To ensure this policy makes sense, a truth table for \((p \lor q) \land \neg r\) could be examined. It will show, for instance, that if an employee has not worked ≥2 years (so \(p\) and \(q\) are false), then even if they're not under discipline, they won't get a bonus (because the experience/achievement condition fails). The table can reveal if any combination seems unfair or unintended, prompting a policy revision.

Common Misconceptions (Advanced)

  • "If the final column isn't all T or all F, the statement must be random."
    Reality: A mix of T and F in the final column (contingency) often still has patterns. For instance, \(p \to q\) is false in only one specific scenario. Recognizing those patterns is key to understanding logical relationships (like equivalences and implications between statements).

  • "Two different-looking expressions can't have the same truth table."
    Reality: They can! As we saw, \(p \land q\) and \(\neg(\neg p \lor \neg q)\) had identical truth tables (hence they are equivalent). Part of advanced logical analysis is identifying when different expressions actually mean the same thing logically.

  • "To check two expressions are equivalent, I have to compare them in general, I can't just use one truth table."
    Reality: You can create a single truth table with both expressions side by side. If their columns match for every row, they are logically equivalent. This truth-table method is a sure-fire way (though it can be tedious for many variables).


Exercises

8.1. Construct a truth table for \((p \land r) \lor (\neg p \land \neg r)\). Is this a tautology, contradiction, or contingency? (Hint: Compare to the biconditional truth table form.)

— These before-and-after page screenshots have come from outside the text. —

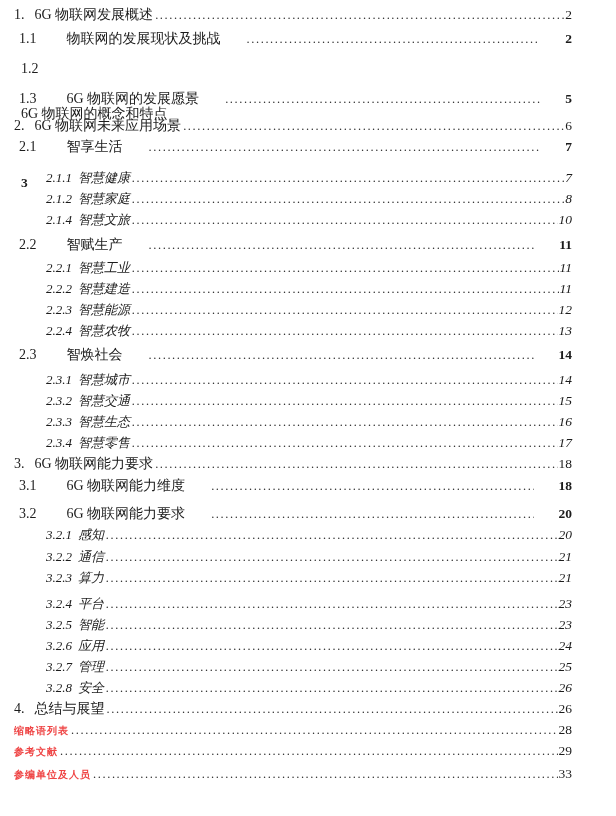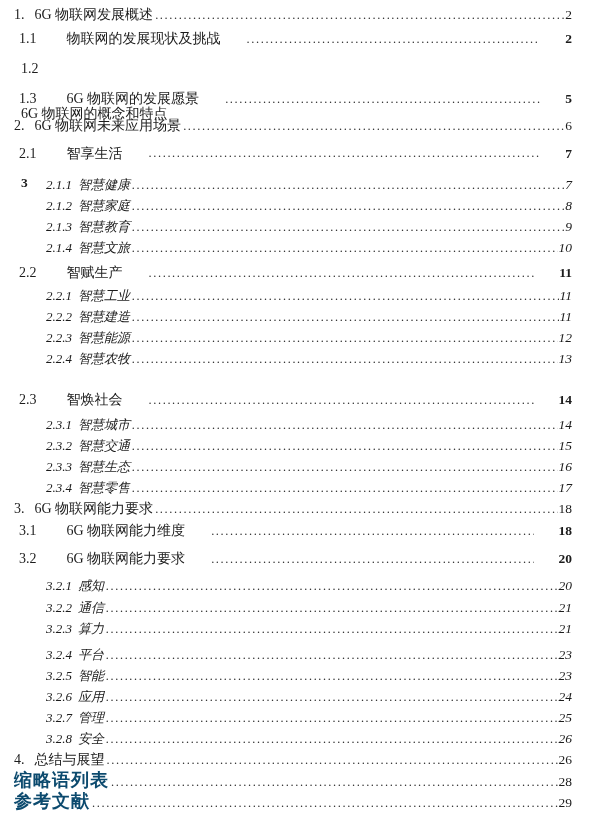--- a/index.html
+++ b/index.html
@@ -103,7 +103,7 @@
     <span class="leader"></span>
     <span class="toc-page">6</span>
   </div>
-      <div class="toc-row lvl-2" style="margin-top: 7px; align-items: flex-end;">
+      <div class="toc-row lvl-2" style="margin-top: 0;">
     <span class="toc-num">2.1</span>
     <span class="toc-title">智享生活</span>
     <span class="leader"></span>

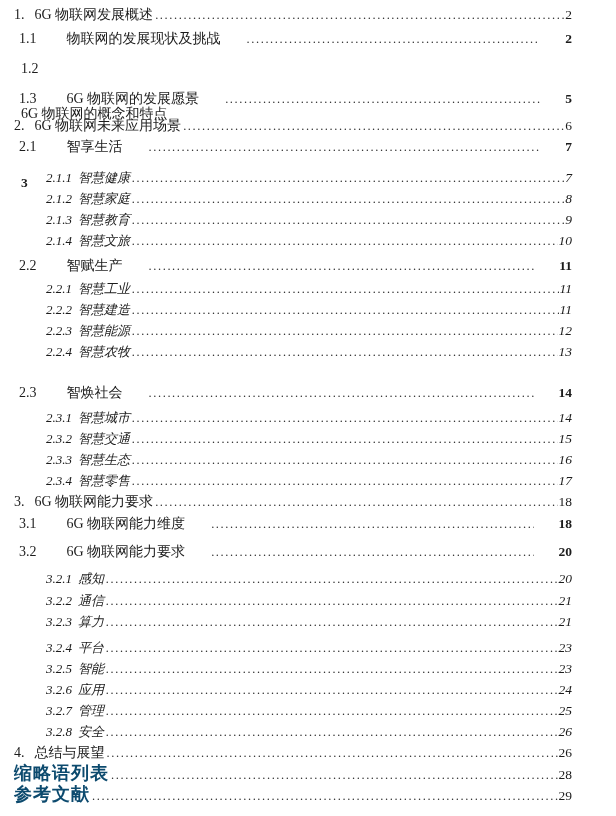--- a/index.html
+++ b/index.html
@@ -122,12 +122,6 @@
     <span class="toc-page">8</span>
   </div>
       <div class="toc-row lvl-3">
-    <span class="toc-num">2.1.3</span>
-    <span class="toc-title">智慧教育</span>
-    <span class="leader"></span>
-    <span class="toc-page">9</span>
-  </div>
-      <div class="toc-row lvl-3">
     <span class="toc-num">2.1.4</span>
     <span class="toc-title">智慧文旅</span>
     <span class="leader"></span>

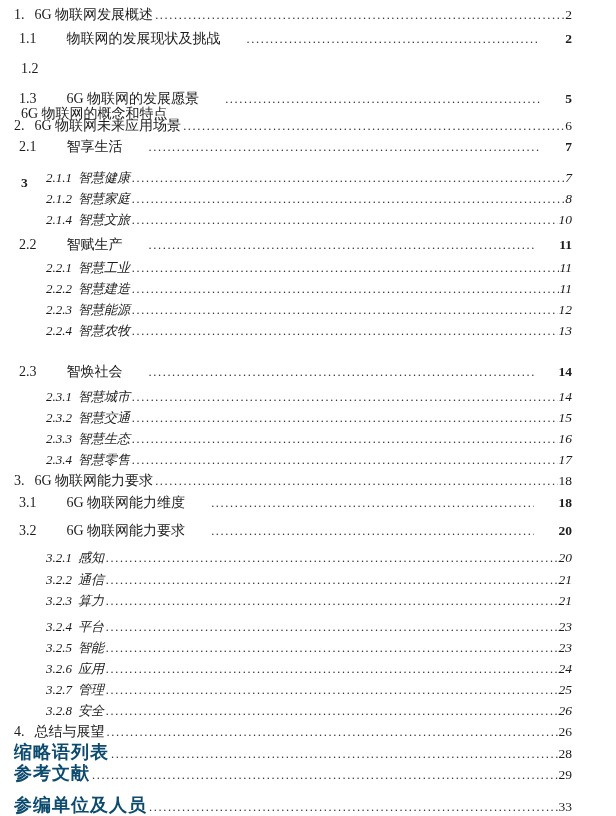--- a/index.html
+++ b/index.html
@@ -157,7 +157,7 @@
     <span class="leader"></span>
     <span class="toc-page">13</span>
   </div>
-      <div class="toc-row lvl-2" style="margin-top: 20px;">
+      <div class="toc-row lvl-2" style="margin-top: 3px;">
     <span class="toc-num">2.3</span>
     <span class="toc-title">智焕社会</span>
     <span class="leader"></span>

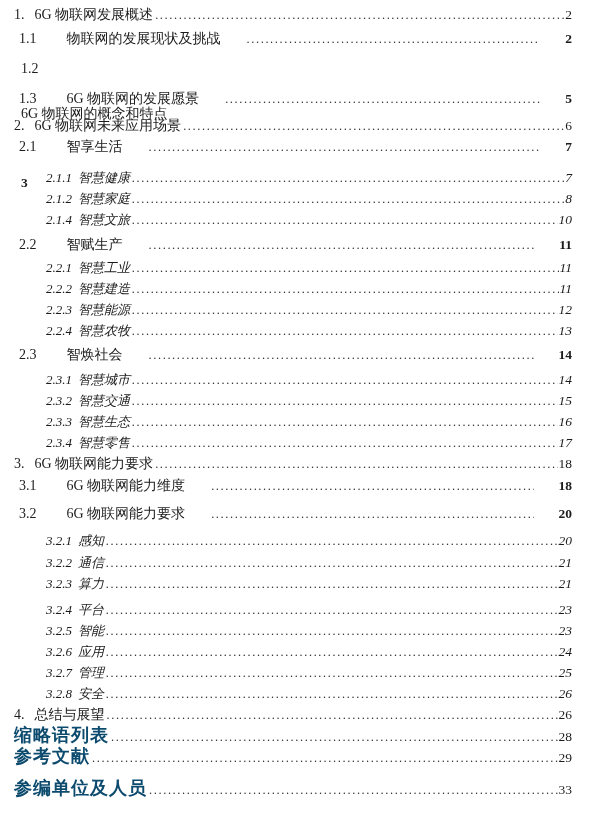--- a/index.html
+++ b/index.html
@@ -205,7 +205,7 @@
     <span class="leader"></span>
     <span class="toc-page">20</span>
   </div>
-      <div class="toc-row lvl-3" style="margin-top: 6px;">
+      <div class="toc-row lvl-3" style="">
     <span class="toc-num">3.2.1</span>
     <span class="toc-title">感知</span>
     <span class="leader"></span>

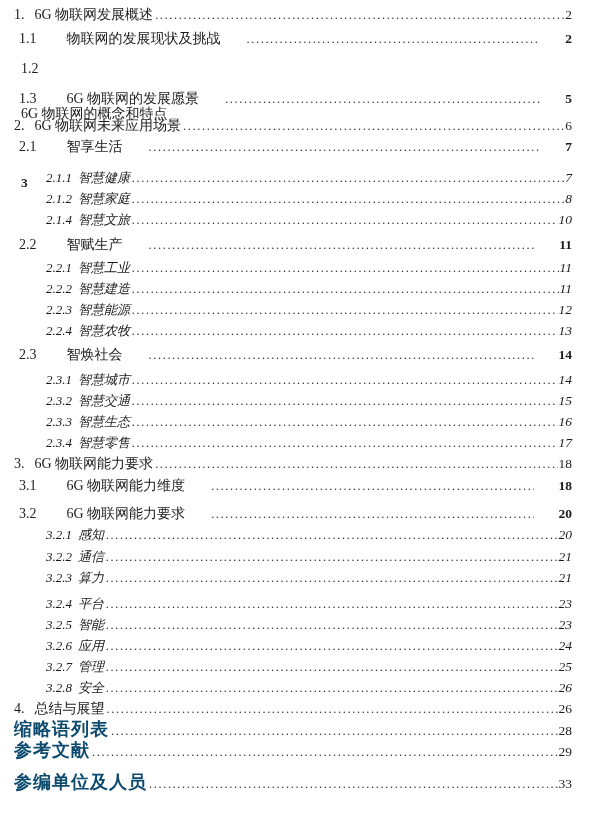--- a/index.html
+++ b/index.html
@@ -44,8 +44,8 @@
   .lvl-0 .toc-title {
     font-family: "Liberation Sans", "DejaVu Sans", sans-serif;
     font-weight: bold;
-    color: #0c4a6e;
-    font-size: 18px;
+    color: #ef4444;
+    font-size: 10px;
     letter-spacing: 1px;
   }
   .leader {

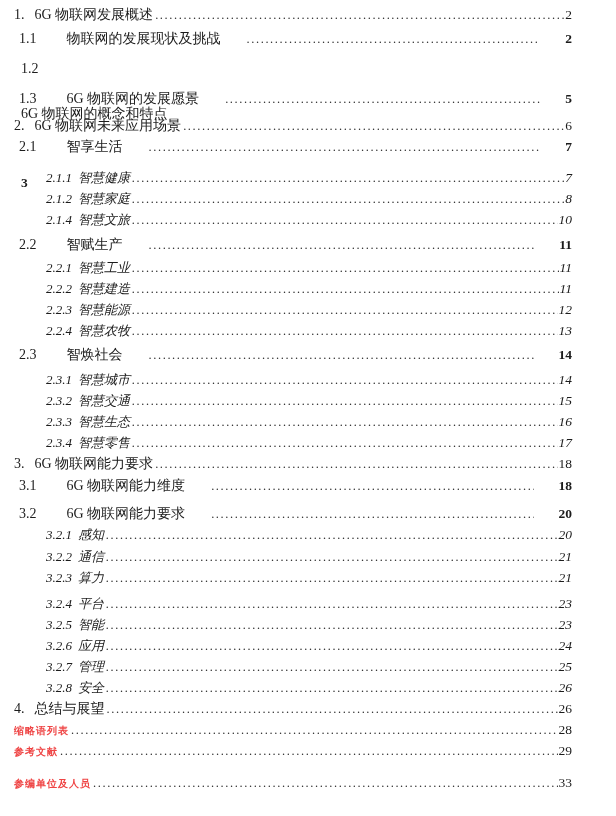--- a/index.html
+++ b/index.html
@@ -271,7 +271,7 @@
     <span class="leader"></span>
     <span class="toc-page">29</span>
   </div>
-      <div class="toc-row lvl-0" style="margin-top: 11px;">
+      <div class="toc-row lvl-0" style="margin-top: 2px;">
 
     <span class="toc-title">参编单位及人员</span>
     <span class="leader"></span>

8.2. Determine via truth table whether \((p \to r) \land (q \to r)\) is equivalent to \((p \lor q) \to r\). (This asks if having two separate conditions implying \(r\) is the same as their disjunction implying \(r\).)

8.3. Use a truth table to check if \(\neg p \lor (p \land q)\) is equivalent to \(p \land q\). (This can tell you if a certain logical simplification is valid.)

8.4. Provide a brief real-world interpretation of a tautology and a contradiction (in terms of a statement or rule that is always true or always false).

8.5. Explain why a tautology can never be false (by referencing the truth table concept). Also, explain why a contradiction can never be true.

8.6. Imagine a simple electrical circuit that has two switches (A and B) in parallel controlling a light (meaning the light is on if either switch is on). Write the logical expression for the light being on in terms of A and B (use, say, \(A\) for "Switch A is ON"). Create a truth table for this expression and identify it as tautology, contradiction, or contingency.

8.7. (Challenge) We have three conditions in a board game that determine if a player gets a bonus: \(p\) = has the most points, \(q\) = found the secret item, \(r\) = helped another player. The rule is: "The player gets a bonus if either (\(p\) is true, or both \(q\) and \(r\) are true), but not if all three conditions are true." Express this rule in a logical formula and then create a truth table for it. Identify any contingencies (rows where sometimes they get a bonus, sometimes not, depending on conditions).

8.8. Provide a real-life scenario or statement that corresponds to a tautology. For instance, "Either I will go to the party or I will not go to the party." Then do the same for a contradiction. Explain why each fits the definition.


With these truth table skills, you can confidently analyze even complex logical statements and arguments. The next parts of the course will introduce Predicate Logic (where we talk about "all" and "some") and other advanced topics, building on the foundation we've established in propositional logic.